Levenhookia chippendalei

Scientific classification
- Kingdom: Plantae
- Clade: Tracheophytes
- Clade: Angiosperms
- Clade: Eudicots
- Clade: Asterids
- Order: Asterales
- Family: Stylidiaceae
- Genus: Levenhookia
- Section: L. sect. Coleostylis
- Species: L. chippendalei
- Binomial name: Levenhookia chippendalei F.L.Erickson & J.H.Willis

= Levenhookia chippendalei =

- Authority: F.L.Erickson & J.H.Willis

Species of flowering plant

Levenhookia chippendalei is a dicotyledonous plant that belongs to the genus Levenhookia (family Stylidiaceae). It is named after its discoverer, George Chippendale, founder of the Northern Territory Herbarium. It grows from 8–18 cm tall with oblanceolate leaves near the base of the plant. The few leaves this species produces are generally 2 mm long. The inflorescences are racemose. Flowers are pink with 4–5 mm long petals.
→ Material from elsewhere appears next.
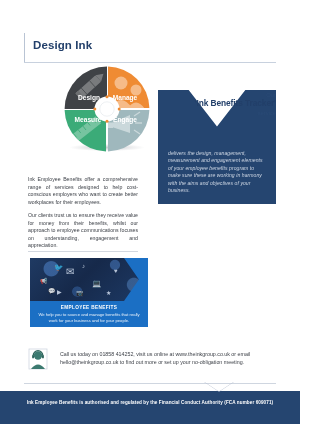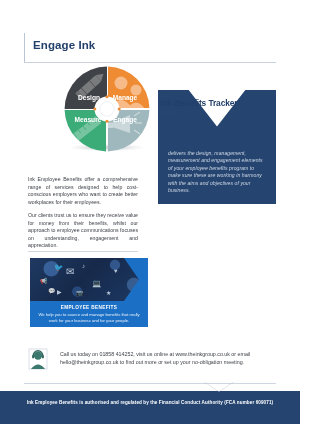"Engage Ink" div.page-title { text: Engage -> Design }
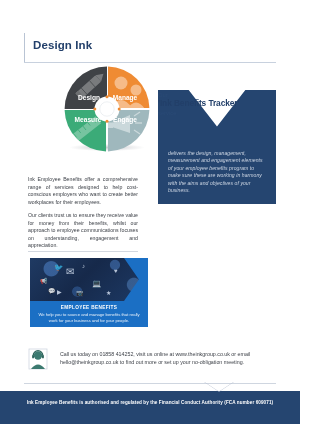"'Ink Benefits Tracker'" .tracker-head { text-align: left -> right }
The sensitive labellum is hood-like and dark red with yellow appendages. L. chippendalei is most closely related to L. preissii but differs in flower morphology. It shares a similar floral arrangement with Levenhookia stipitata.

L. chippendalei is the only species in the genus to be recorded from the Northern Territory. It has also been recorded from many locations in Western Australia and given a status of "not threatened" by FloraBase because of that wide abundance.